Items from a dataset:
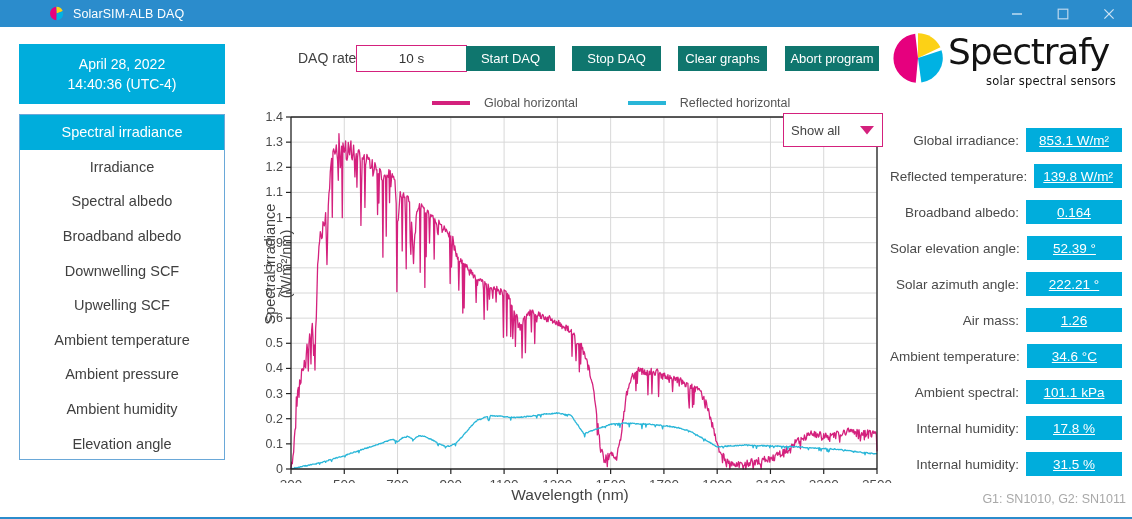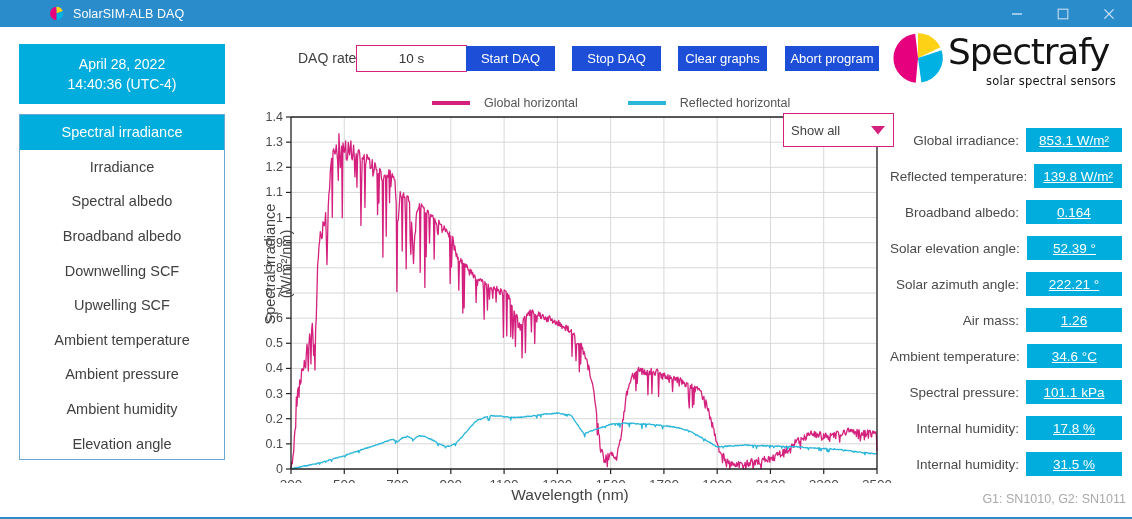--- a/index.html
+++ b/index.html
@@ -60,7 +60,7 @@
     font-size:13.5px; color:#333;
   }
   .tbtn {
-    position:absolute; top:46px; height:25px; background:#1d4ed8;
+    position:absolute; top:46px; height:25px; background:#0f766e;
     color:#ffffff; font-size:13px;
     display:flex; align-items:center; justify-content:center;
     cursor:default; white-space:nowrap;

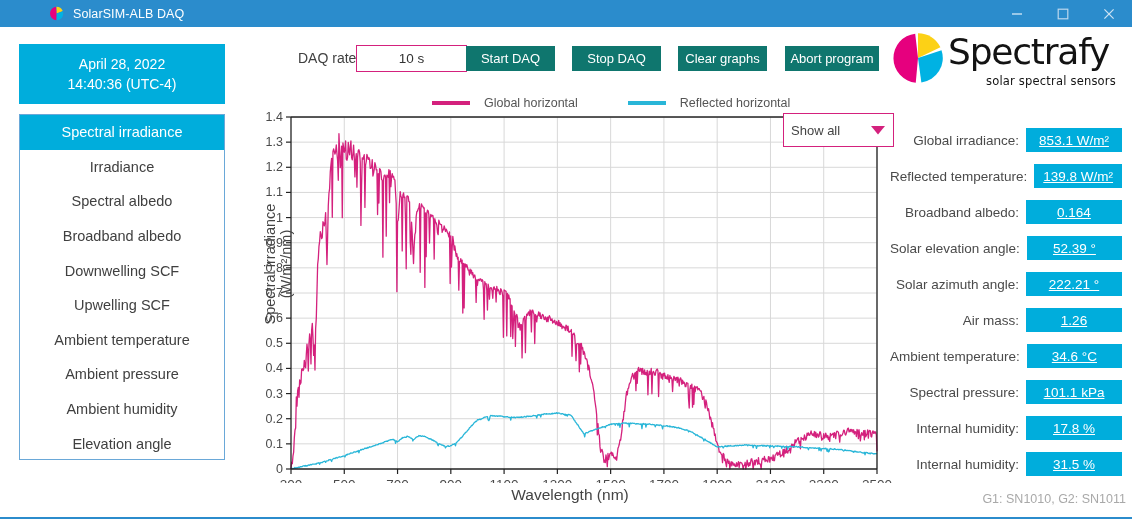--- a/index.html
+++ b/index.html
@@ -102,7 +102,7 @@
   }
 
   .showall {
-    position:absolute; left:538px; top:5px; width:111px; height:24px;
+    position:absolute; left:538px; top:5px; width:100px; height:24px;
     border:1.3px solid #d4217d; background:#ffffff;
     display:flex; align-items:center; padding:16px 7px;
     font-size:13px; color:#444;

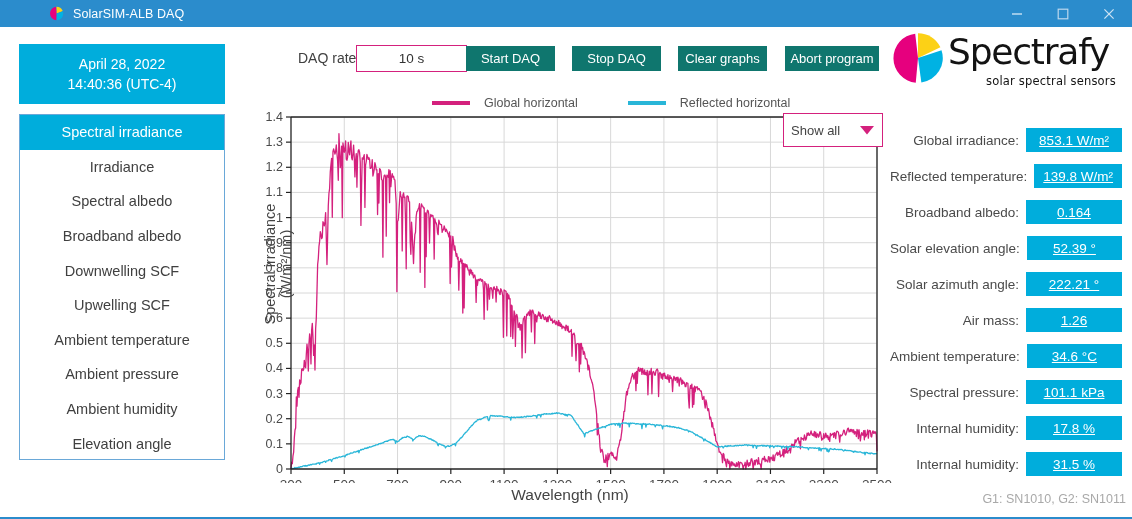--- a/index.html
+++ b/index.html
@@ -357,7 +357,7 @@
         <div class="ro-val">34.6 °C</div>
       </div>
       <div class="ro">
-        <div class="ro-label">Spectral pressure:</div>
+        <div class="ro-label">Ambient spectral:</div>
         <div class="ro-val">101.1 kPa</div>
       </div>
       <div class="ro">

§ **Exercise**
Quote exactly, and only, the lines from the one containing "top:5px; width:100px; height:24px;" through the last line of the records above, both included; leave out any pictures.

§ **Output for this task**
+    position:absolute; left:538px; top:5px; width:100px; height:24px;
     border:1.3px solid #d4217d; background:#ffffff;
     display:flex; align-items:center; padding:16px 7px;
     font-size:13px; color:#444;

--- a/index.html
+++ b/index.html
@@ -357,7 +357,7 @@
         <div class="ro-val">34.6 °C</div>
       </div>
       <div class="ro">
-        <div class="ro-label">Spectral pressure:</div>
+        <div class="ro-label">Ambient spectral:</div>
         <div class="ro-val">101.1 kPa</div>
       </div>
       <div class="ro">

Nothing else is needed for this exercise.